Marketing Daily: Another company might have used sincere ads to show what you mean by model farming practices and responsible sustainability, with smiling cows and happy pigs. Yet you’ve chosen this tongue-in-cheek approach, with a hunky male model. And you’re also using new channels, like Snap and Reddit. Why?

O’Connor: We’ve kept up with our social listening and had a lot of success with our influencer campaigns. Our consumers are very knowledgeable about food, and we saw this as an opportunity to put together this whole platform. We want to be where our consumers are, so we’re dabbling in Snap with a Snapchat game that lets people cook up their model meal. We can perhaps reach a different consumer base, including more millennials and Gen Z. We want people to find our brand to be a little more interactive.

Marketing Daily: What are your Gen Z target customers like?

O’Connor: We’ve been around for 37 years, and their parents raised them on our brand. They’re always on their phones, and as they start their own families, they become more educated. They respect mission-based companies.

For example, we’ve made it a goal that our whole hot dog portfolio will be made from 100% certified regenerative beef by the end of next year. These are big commitments. They believe in our core tenets: healthy planet, healthy you, healthy animals. We just have to find more ways to reach them.

Marketing Daily: How did target audiences get so knowledgeable about meat farming? Most of us are squeamish and don’t like to think much beyond the styrofoam. Butchering is kind of a grim subject.



O’Connor:
 Our customers know what they're buying. The pandemic led to a lot of consumer education. They were reading. They watched documentaries like “Kiss the Ground” on Netflix. They spent more time cooking and thinking about the food supply chain. They started to ask, more often, “Where does my food come from?” and “What are the most sustainable farming practices?”

That’s had positive outcomes for our brand, in terms of distribution and sales. We used to have a niche in stores, or maybe two feet of a shelf.

Marketing Daily: What about food costs? Inflation has had so much influence -- are consumers more frequently asking, “Wait, what am I paying for here?” Your products typically cost 30% to 40% more than conventionally raised meat, right?

O’Connor: Yes, in that range, depending on the product. We talk about why that gap exists. We’re using sustainable farming practices, raising animals to our standard. Let’s take poultry. We’re all veg-fed, and that costs more. Think about barn sizes. Our barns are smaller, so chickens and turkeys have more room to roam.

Marketing Daily: Who do you see as your main competitors?

O’Connor: We’re in 15 categories, which I’m so proud of, and it depends. On the frozen side, it could be Tyson or Perdue. It might be Oscar Mayer or Hormel, our parent company, if it's bacon.

Marketing Daily: Like your founder, I am a conflicted carnivore.
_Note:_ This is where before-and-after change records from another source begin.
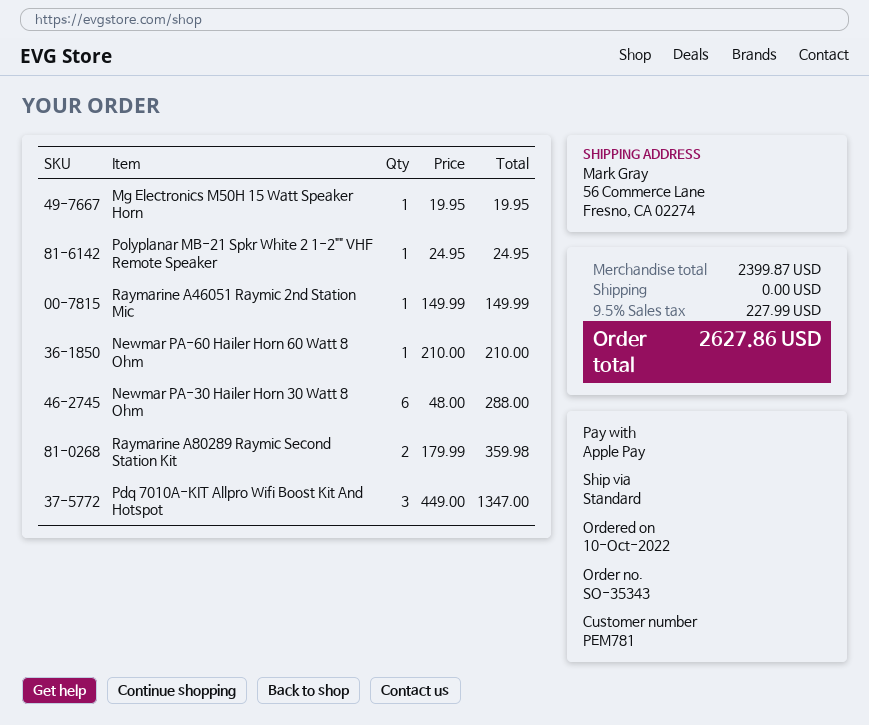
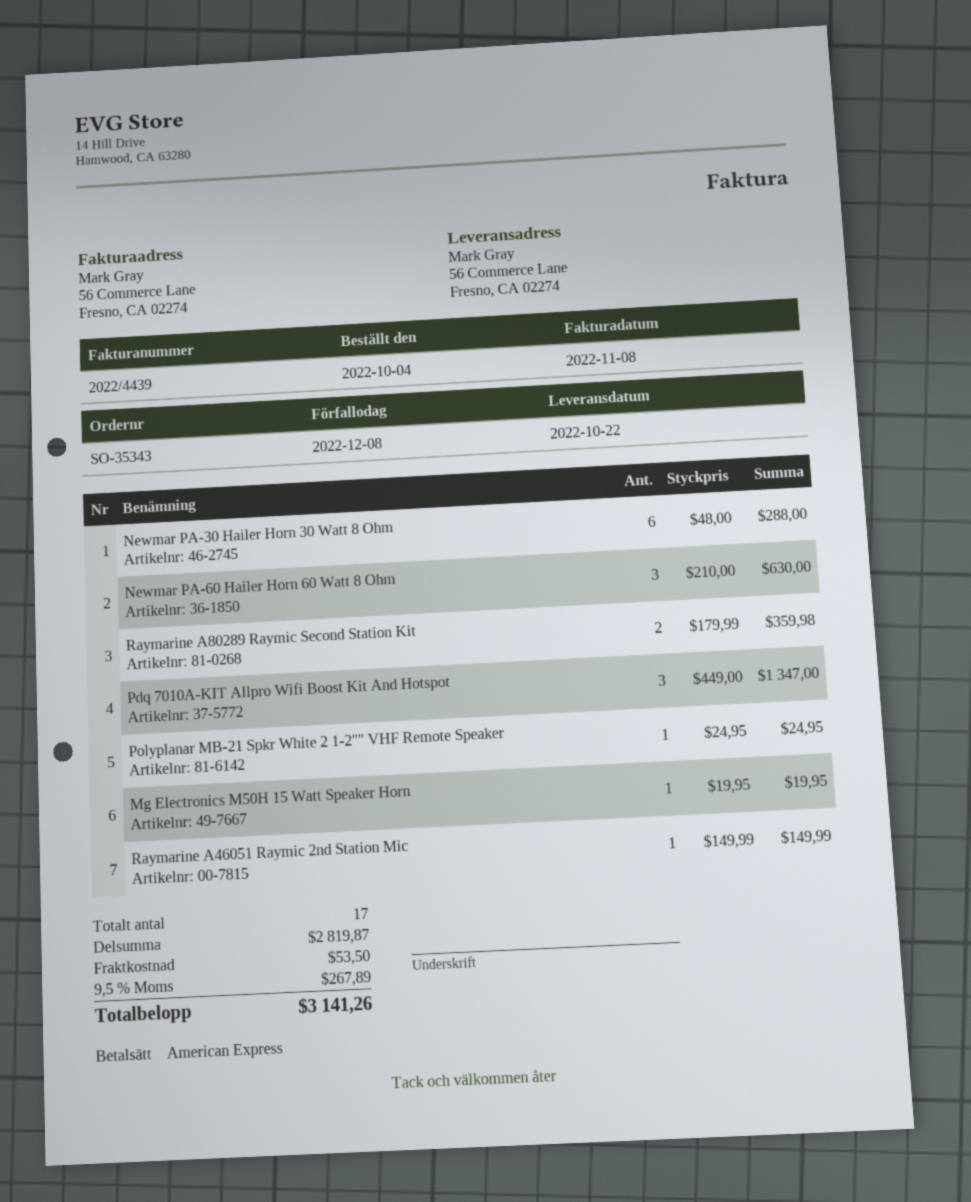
order date: 2022-10-10 -> 2022-10-04
payment method: Apple Pay -> American Express
Newmar PA-60 Hailer Horn 60 Watt 8 Ohm: 1 x 210.00 = 210.00 -> 3 x 210.00 = 630.00
subtotal: 2399.87 -> 2819.87
shipping: 0.00 -> 53.50
tax: 9.5% = 227.99 -> 9.5% = 267.89
total: 2627.86 -> 3141.26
I buy some organic meat but plenty of conventionally raised stuff, too, because it’s cheaper. I buy local farm-raised sometimes, too. In other words, I’m inconsistent. Is that typical?

O’Connor: A Whole Foods Markets customer is probably purer and shops there because that retailer has such firmly established policies about suppliers. But yes, most shoppers don’t want to think too much about meat.
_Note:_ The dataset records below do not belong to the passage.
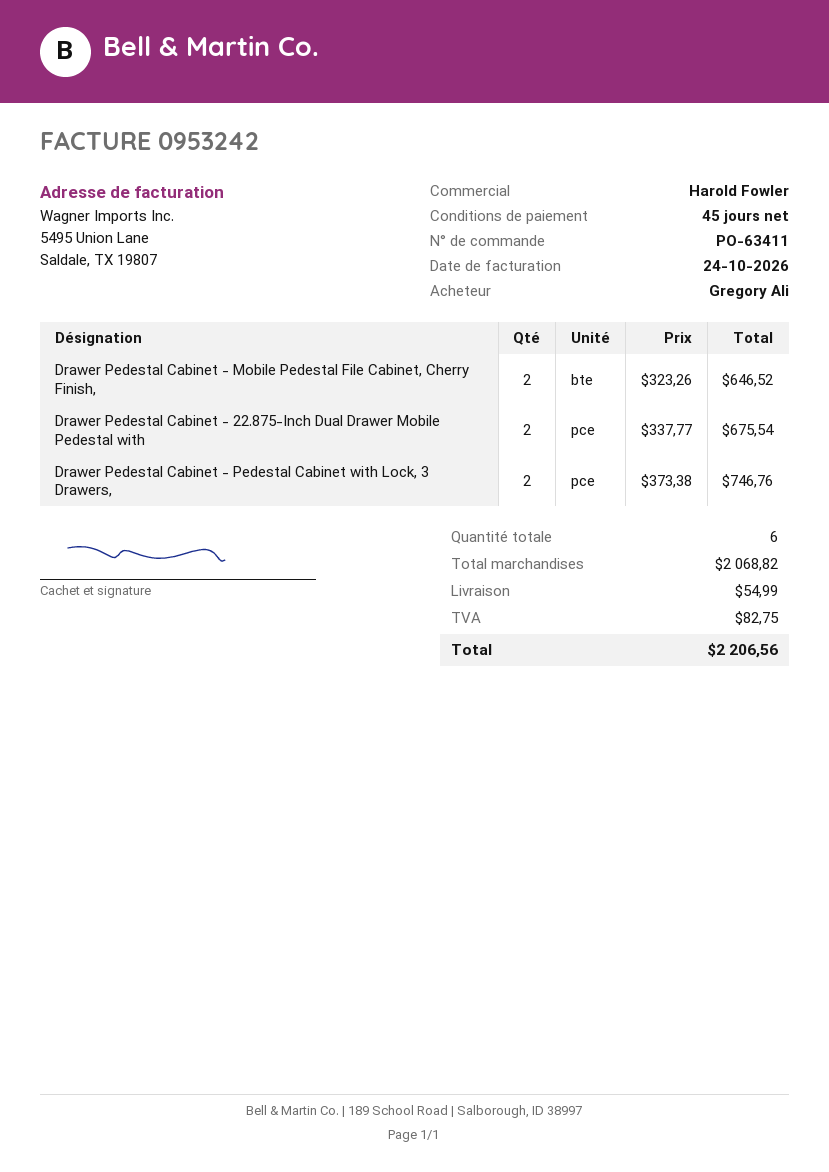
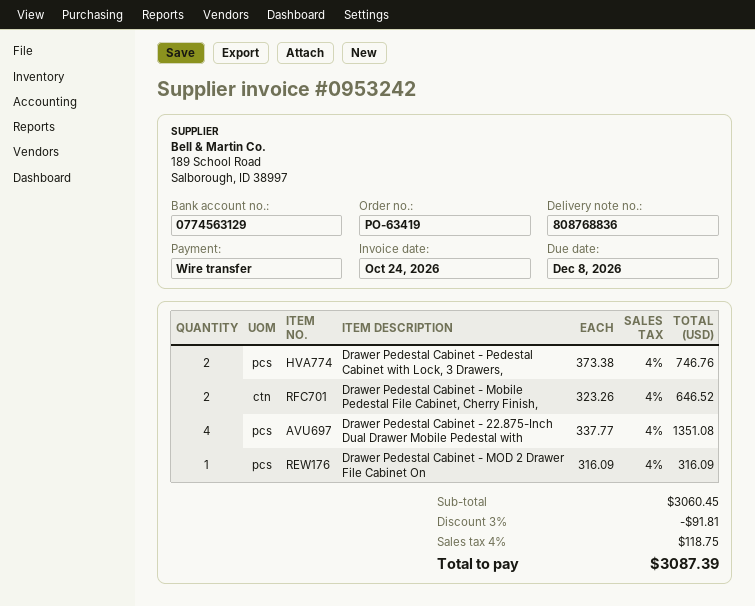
order number: PO-63411 -> PO-63419
Drawer Pedestal Cabinet - 22.875-Inch Dual Drawer Mobile Pedestal with: 2 x 337.77 = 675.54 -> 4 x 337.77 = 1351.08
Drawer Pedestal Cabinet - MOD 2 Drawer File Cabinet On: none -> 1 x 316.09 = 316.09
subtotal: 2068.82 -> 3060.45
discount: none -> 3% = 91.81
shipping: 54.99 -> none
tax: 82.75 -> 118.75
total: 2206.56 -> 3087.39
Our position at Applegate is that there is only one bad day for our animals. We try and treat them humanely. We were founded on the “no antibiotics ever” promise. People are increasingly aware of superbugs and the impact of antibiotics. This campaign will remind them and reach others who are less aware. We’re not dedicated just to changing the meat people eat -- but the entire food system.